Resection of the celiac axis and pancreatic tail in an attempt to improve the survival of patients with gastric cancer by increasing the radicality of gastrectomy to include adjacent blood vessels and lymph nodes was originally described in 1953.1 A “modified Appleby procedure” (distal pancreatectomy with celiac axis resection [DP-CAR]) was subsequently developed to resect pancreatic tumors inseparable from the celiac trunk.2 Although the eagerness of surgeons to perform this operation for advanced pancreatic cancer has only grown since then, data accumulated primarily from small, single-institution reports have generally illustrated an operation associated with a high rate of morbidity and a low rate of cure. In this context, Dr. Klompmaker and colleagues have analyzed the combined experience of surgeons on three continents who performed DP-CAR during the past two decades in order to identify clinical features shared by patients most likely to benefit from it.3 Do data from this vast experience justify the enthusiasm with which DP-CAR is so often performed?

This study showed what appears, at least on the face of it, to be a critical relationship between DP-CAR volume and perioperative mortality. In this multi-institutional experience, 18% of the patients who underwent DP-CAR at a low-volume center died within 90 days after surgery, compared with only 5.5% of the patients at a high-volume center. However, a high-volume center was defined as one at which only one DP-CAR was performed annually within a recent 3-year period. Fundamentally, this low limit for high DP-CAR volume highlights the infrequency with which the celiac trunk is encased by cancers that are otherwise resectable, and for which surgery is even remotely appropriate oncologically.

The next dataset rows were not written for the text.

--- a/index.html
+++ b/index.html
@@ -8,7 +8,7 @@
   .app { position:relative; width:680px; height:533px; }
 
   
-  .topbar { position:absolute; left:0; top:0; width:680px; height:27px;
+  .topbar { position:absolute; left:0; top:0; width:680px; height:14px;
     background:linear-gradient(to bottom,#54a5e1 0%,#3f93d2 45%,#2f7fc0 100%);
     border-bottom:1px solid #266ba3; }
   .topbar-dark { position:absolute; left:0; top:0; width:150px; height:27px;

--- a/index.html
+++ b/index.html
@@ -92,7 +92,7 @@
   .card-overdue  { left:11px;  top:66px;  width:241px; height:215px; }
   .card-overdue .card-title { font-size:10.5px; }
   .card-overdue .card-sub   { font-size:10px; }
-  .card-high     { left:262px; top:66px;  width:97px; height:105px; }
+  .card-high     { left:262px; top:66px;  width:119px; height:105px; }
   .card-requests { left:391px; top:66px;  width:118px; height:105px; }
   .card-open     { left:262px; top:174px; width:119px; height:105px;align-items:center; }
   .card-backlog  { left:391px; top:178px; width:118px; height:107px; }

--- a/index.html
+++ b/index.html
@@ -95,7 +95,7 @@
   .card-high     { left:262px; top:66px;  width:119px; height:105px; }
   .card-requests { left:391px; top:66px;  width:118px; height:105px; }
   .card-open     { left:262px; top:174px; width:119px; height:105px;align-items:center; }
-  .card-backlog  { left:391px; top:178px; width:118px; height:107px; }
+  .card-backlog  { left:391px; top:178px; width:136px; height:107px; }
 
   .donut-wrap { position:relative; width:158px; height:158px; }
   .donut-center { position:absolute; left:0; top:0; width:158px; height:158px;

That a significant difference in perioperative mortality was associated with a surgical volume as low as a single operation per year also suggests that the favorable morbidity rate shared by institutions with more frequent performance of DP-CAR is largely due to something other than wisdom or technical skill that can be accumulated simply by performing more DP-CAR operations. Furthermore, although the wisdom and technical skill presumably necessary to conduct DP-CAR safely might be assumed to come with accumulated experience performing pancreatic surgery more generally, the overall 90-day mortality rate after DP-CAR performed at institutions included in the design cohort here, all considered to be high-volume centers for pancreas surgery (median, 70 pancreatoduodenectomies annually), was 16%.4 This is all to say that while we certainly agree with Klompmaker and colleagues that DP-CAR can be performed safely, the operation carries a real risk for perioperative morbidity and mortality, irrespective of where it is performed or how experienced the surgical team performing it may be.

In this regard, Klompmaker and colleagues should be applauded for their attempt to identify high-risk patients unlikely to benefit from DP-CAR. However, the short-term metric of perioperative morbidity they primarily analyzed represents a grossly incomplete basis for decision-making for patients with a disease in which occult systemic disease leads to incurable cancer recurrence and death after 80% of pancreatectomies. With respect to the role for this potentially morbid operation in the treatment of pancreatic cancer, could Dr. Blake Cady’s5 admonition that “biology is king, selection of cases is queen” be any more important?

When DP-CAR (or really, any operation) is considered for pancreatic cancer, the known risks of the operation must be aligned with a realistic assessment of the potential for long-term survival. Clinical data such as symptoms, performance status, radiographic stage, and serum CA 19-9 level6 can and should be used to develop a composite impression of the burden of systemic disease that may left behind, and ultimately may lead to death, after even the most technically flawless of operations. In the near future, assays of systemic disease that quantify circulating tumor cells, nucleic acids or exosomes,7 or imaging biomarkers8 may provide a more objective estimate of the potential for long-term benefit after aggressive local therapies such as DP-CAR.

At the University of Texas MD Anderson Cancer Center, at two of the three very-high-volume institutions in the validation cohort of this study, and increasingly at pancreatic treatment centers nationwide, preoperative therapy has been recognized as an effective means for selecting patients to undergo pancreatectomy.9 We typically treat any patient anticipated to require venous and/or arterial resection with a prolonged course of systemic chemotherapy and consider subsequent radiation in selected cases.10 We stage each with cross-sectional imaging, a physical examination, and an assessment of CA 19-9 every 2 months during preoperative therapy and encourage exercise to improve physiologic status.11 We consider robust patients who exhibit no evidence of metastatic progression (those selected to have a “locally dominant phenotype”) as ideal candidates for pancreatectomy.12

Indeed, although the enthusiasm of surgeons to perform DP-CAR seems unlimited, we strongly believe that the key to improving its outcomes for patients with cancer is to limit its use, not simply to those for whom the likelihood of perioperative morbidity may be low, but to the select few for whom long-term survival also can be anticipated.